Like most people, I’ve heard the expression that leopards don’t change their spots. It’s so commonplace that I can’t remember when I first heard it.
Here’s a picture of a leopard, with a characteristic, spotted coat.
Impressive.
I’d guess that if the photographer went back the next day, and took another picture, the spots would be in the same places. A week or month later, and the result would be the same: spots in place, not having moved.
One knows, though, that’s not what the expression means; the declaration is not about the outside of a leopard, but about its inside. The fundamental instincts of Panthera pardus don’t change, even through attempts at taming. A carnivore remains a carnivore; the taste for meat cannot be abated through circus training. The desire inside stays immutable.

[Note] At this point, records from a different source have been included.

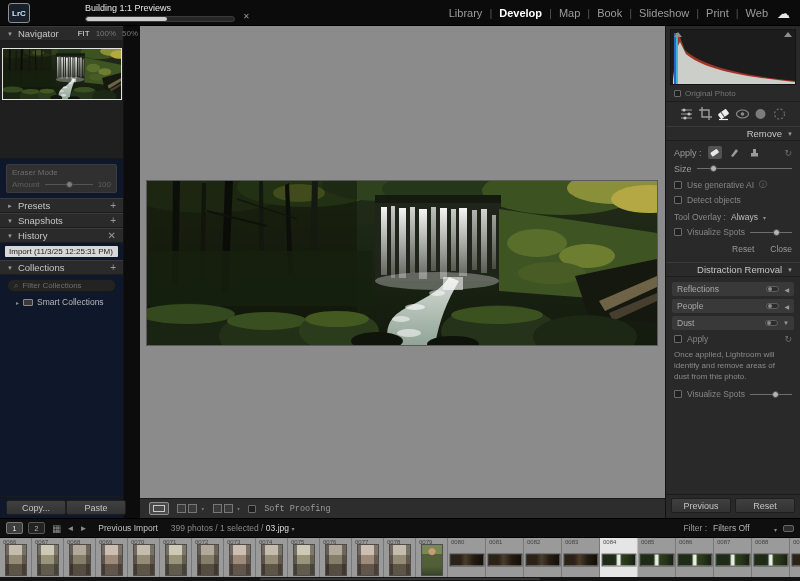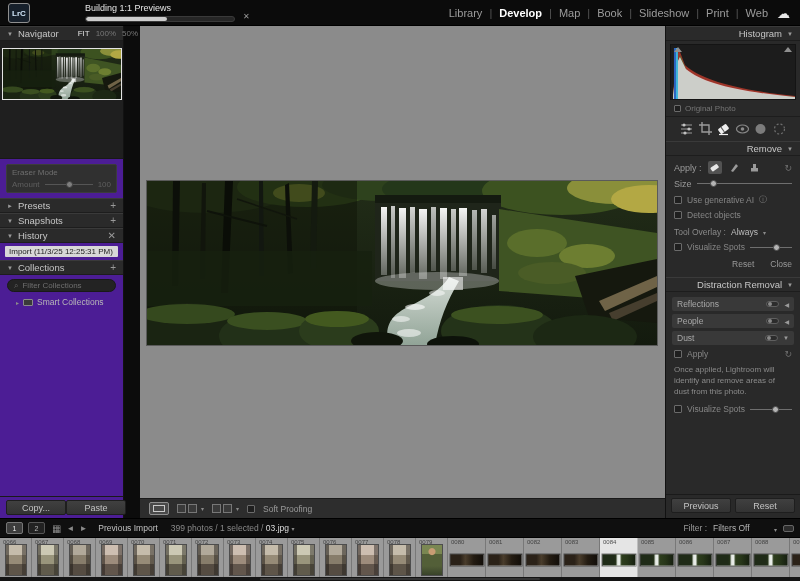"Navigator" .left-panel { background: #4c1d95 -> #0f172a }
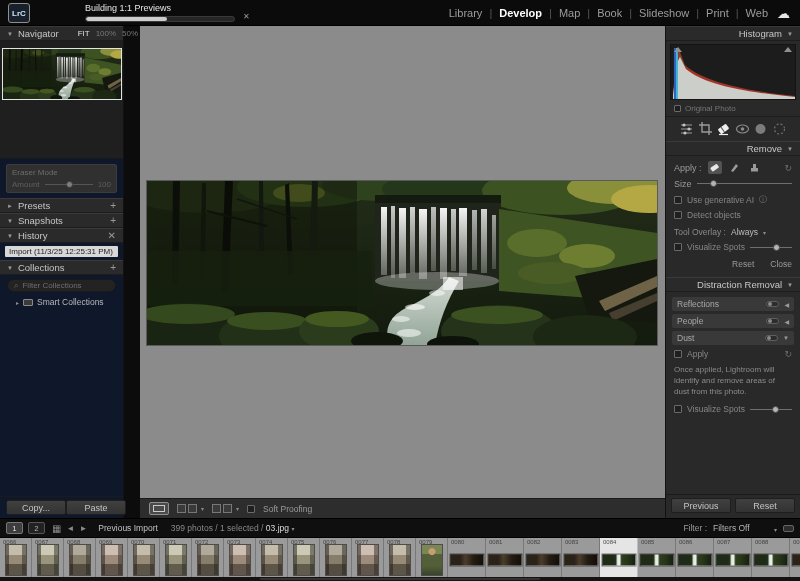"Histogram" div.phead { html: <div> <span>Histogram</span> <span>▼</span> </div> -> none }
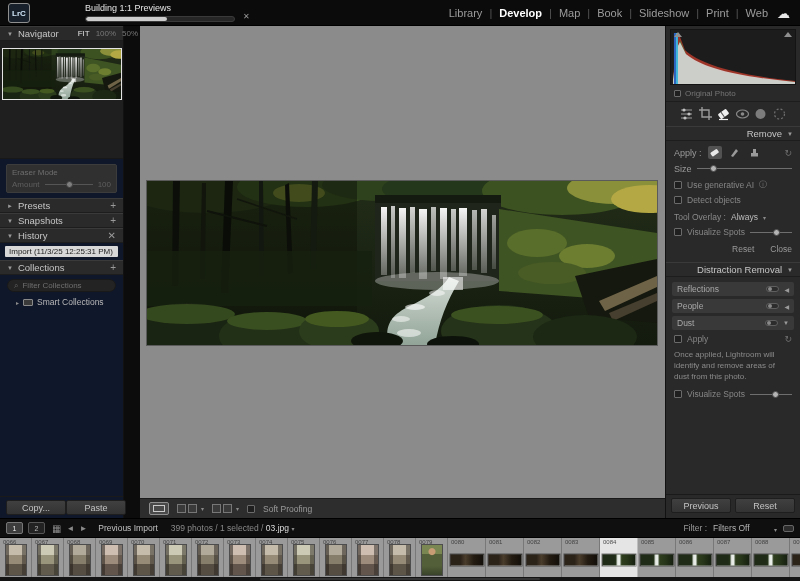"Soft Proofing" .toolbar { font-family: none -> Liberation Mono, monospace }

One knows, too, that the expression isn’t really about leopards, but about men and women. It’s an underlying contention that human nature is immutable. There may be changes in a person’s life, moments that transform, to the betterment of the person. For the most part, though, many people stay the same.
They stay the same on account of a fundamental nature, but also from institutional and organizational cosseting — bolstered in narrow views, shielded from contrary points of view, encouraged to the point of being patronized — all a recipe for business as usual. Business as usual amounts to, and remains, business-as-self-interest, business-as-personal agenda, or business-as-status quo-defense.
One cannot fault a leopard for its unchanging appearance, or instincts; people-as-leopards, though, will always be a different, troubling situation.
The remedy, apart from personal transformation, is a society that allows, that encourages, free expression and debate. There will be no penultimate or ultimate moments in this debate, no final resolutions.
There is just the daily work of reading, reflecting, and writing. A good politics is an ongoing politics, and like it, good commentary is ongoing.